(SUPPLIED RECORDS)

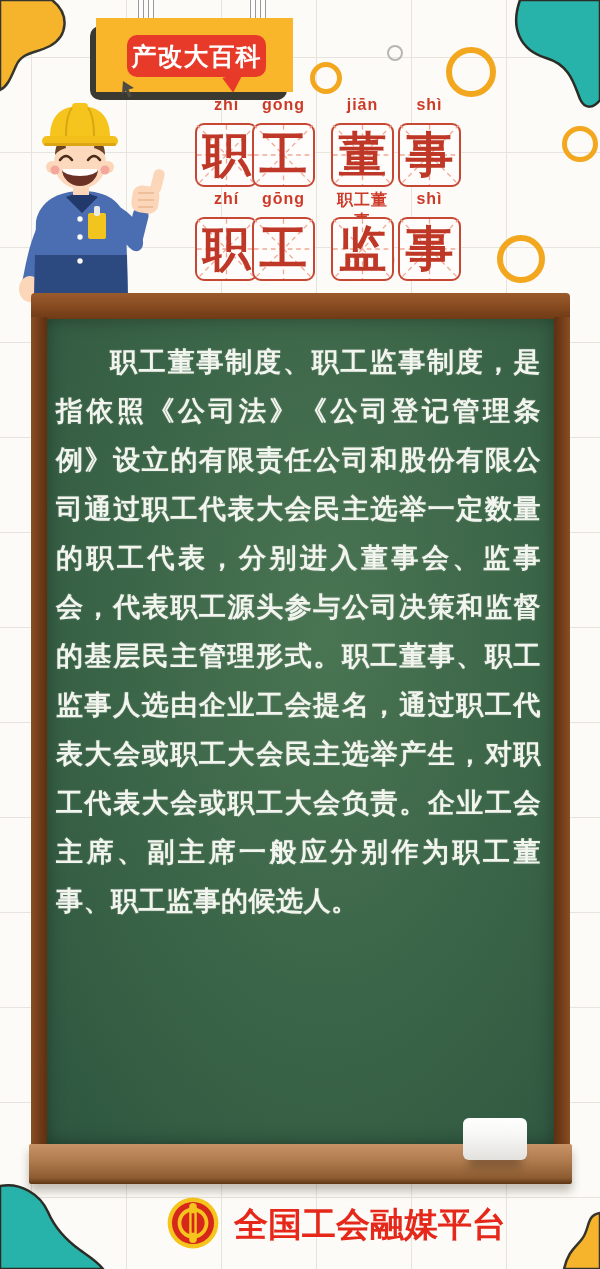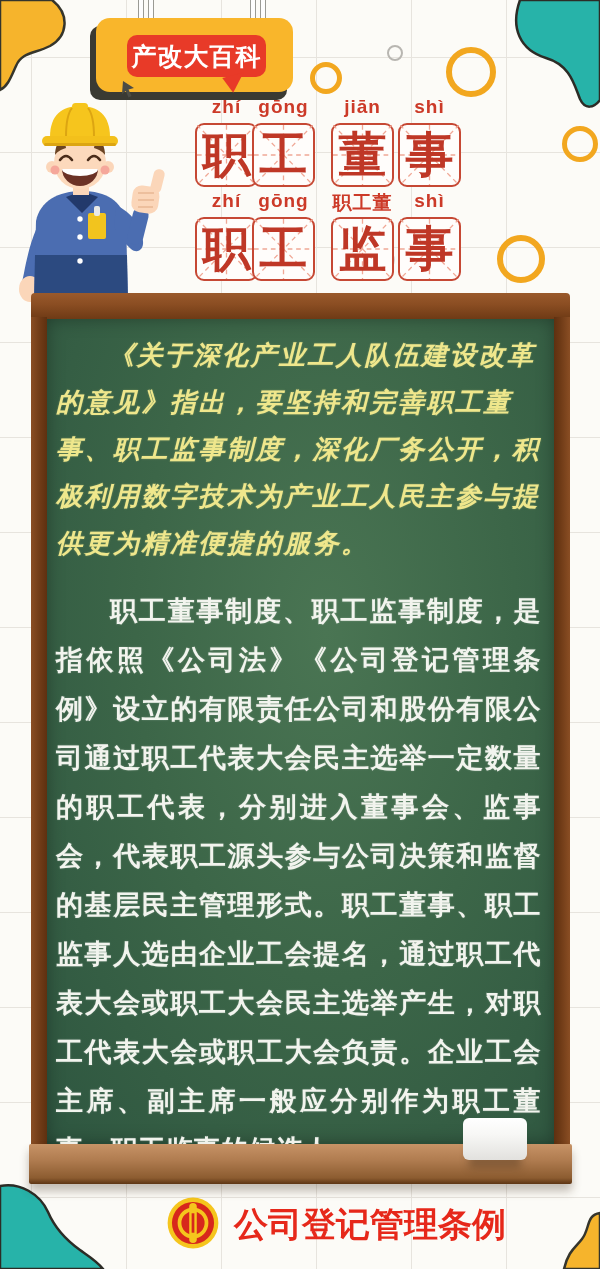--- a/index.html
+++ b/index.html
@@ -26,7 +26,7 @@
   
   .banner{position:absolute;left:88px;top:6px;width:220px;height:110px;z-index:8;}
   .banner-shadow{position:absolute;left:2px;top:20px;width:197px;height:74px;border-radius:10px;background:#3a3a33;}
-  .banner-board{position:absolute;left:8px;top:12px;width:197px;height:74px;border-radius:14px;background:#f9b62b;}
+  .banner-board{position:absolute;left:8px;top:12px;width:197px;height:74px;border-radius:0;background:#f9b62b;}
   .pin{position:absolute;top:-8px;width:16px;height:22px;}
   .pin i{position:absolute;top:0;width:4px;height:20px;border-radius:2px;background:#fdfdfd;border:1px solid #9a9a94;}
   .pin i:first-child{left:0;} .pin i:last-child{right:0;}

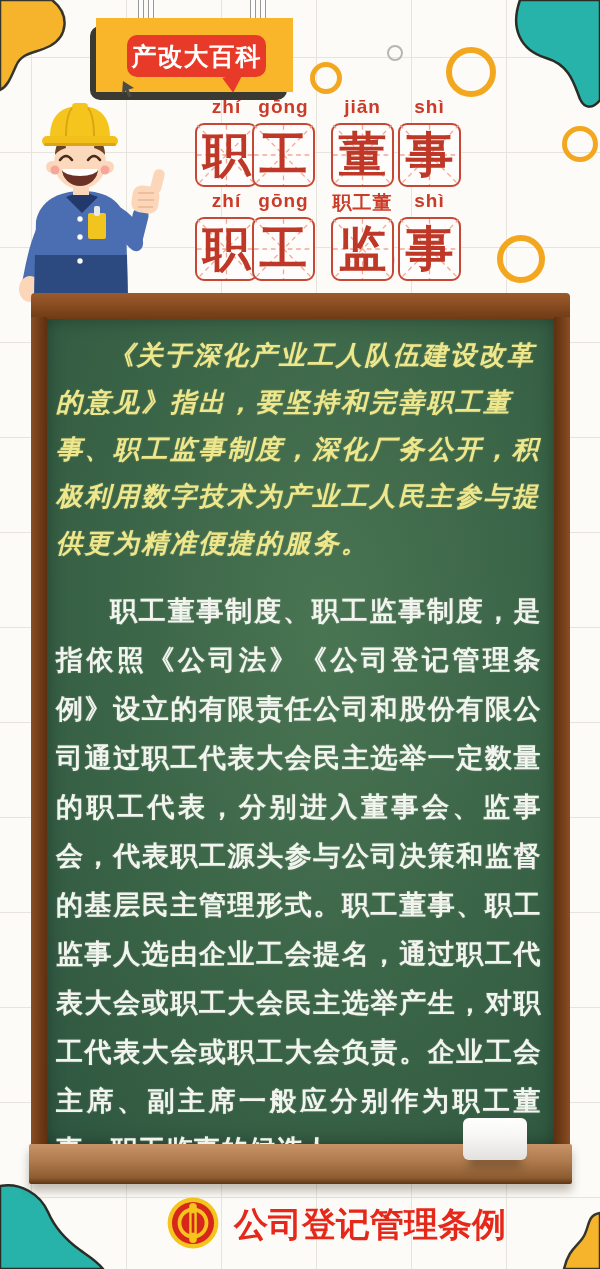--- a/index.html
+++ b/index.html
@@ -39,7 +39,7 @@
                border-top:17px solid #e83a28;transform:rotate(-14deg);}
   .cursor-ic{position:absolute;left:24px;top:62px;width:18px;height:20px;}
   
-  .pinyin{position:absolute;width:63px;text-align:center;color:#cc3a28;font-size:19px;font-weight:700;letter-spacing:1px;z-index:4;}
+  .pinyin{position:absolute;width:63px;text-align:center;color:#cc3a28;font-size:16px;font-weight:700;letter-spacing:1px;z-index:4;}
   .tbox{position:absolute;width:63px;height:64px;background:#fffdfb;border:2.5px solid #c64834;
         border-radius:9px;box-sizing:border-box;z-index:4;}
   .tbox svg{position:absolute;left:0;top:0;width:100%;height:100%;}

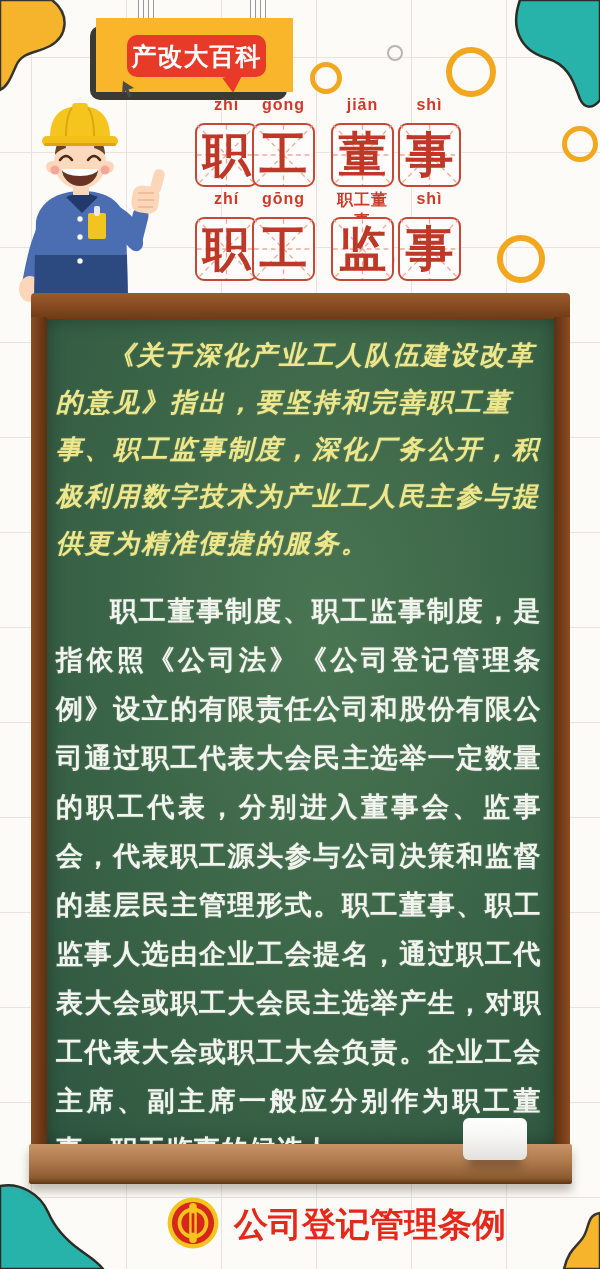--- a/index.html
+++ b/index.html
@@ -268,7 +268,6 @@
 
   <div class="blackboard">
     <div class="bb-green">
-      <p class="chalk-quote">《关于深化产业工人队伍建设改革的意见》指出，要坚持和完善职工董事、职工监事制度，深化厂务公开，积极利用数字技术为产业工人民主参与提供更为精准便捷的服务。</p>
       <p class="chalk-body">职工董事制度、职工监事制度，是指依照《公司法》《公司登记管理条例》设立的有限责任公司和股份有限公司通过职工代表大会民主选举一定数量的职工代表，分别进入董事会、监事会，代表职工源头参与公司决策和监督的基层民主管理形式。职工董事、职工监事人选由企业工会提名，通过职工代表大会或职工大会民主选举产生，对职工代表大会或职工大会负责。企业工会主席、副主席一般应分别作为职工董事、职工监事的候选人。</p>
     </div>
     <div class="bb-top"></div>

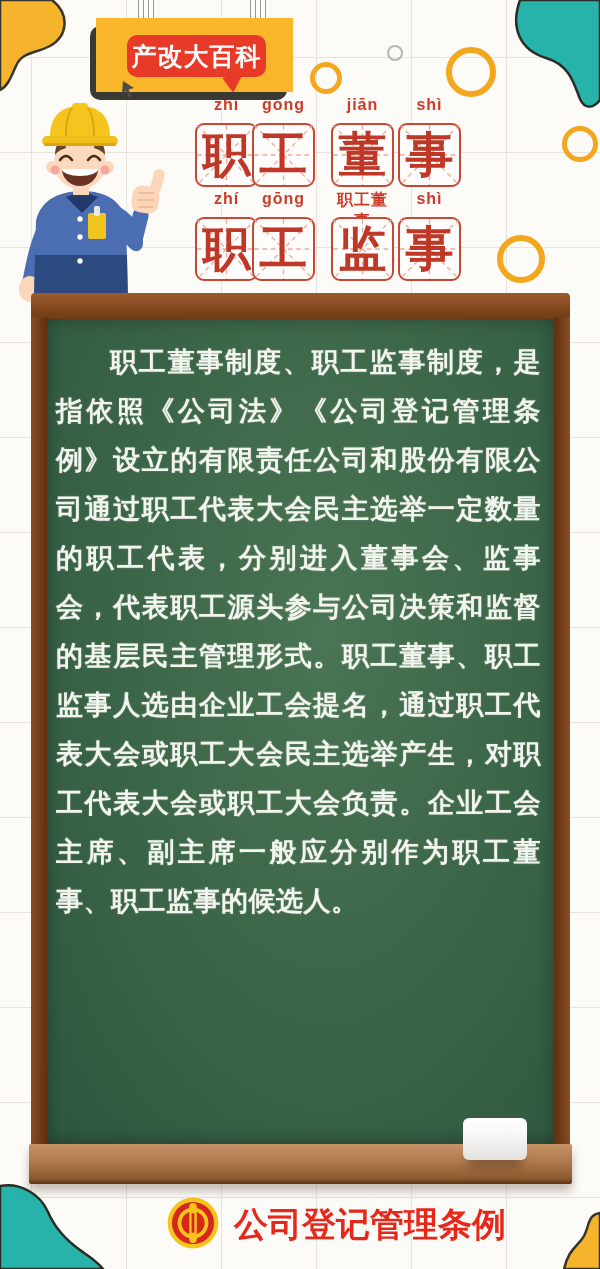--- a/index.html
+++ b/index.html
@@ -284,7 +284,7 @@
     <rect x="43" y="13" width="14" height="74" rx="7" fill="#f5c51d"></rect>
     <rect x="47.5" y="32" width="5" height="36" fill="#d7271c"></rect>
   </svg>
-  <div class="footer-label">公司登记管理条例</div>
+  <div class="footer-label">全国工会融媒平台</div>
 
 </div>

(End SUPPLIED RECORDS)

**THE PROBLEM**
Pick out the lines above that hold the string "weight" and show them.

**ANSWER FOR THIS EXERCISE**
-  .pinyin{position:absolute;width:63px;text-align:center;color:#cc3a28;font-size:19px;font-weight:700;letter-spacing:1px;z-index:4;}
+  .pinyin{position:absolute;width:63px;text-align:center;color:#cc3a28;font-size:16px;font-weight:700;letter-spacing:1px;z-index:4;}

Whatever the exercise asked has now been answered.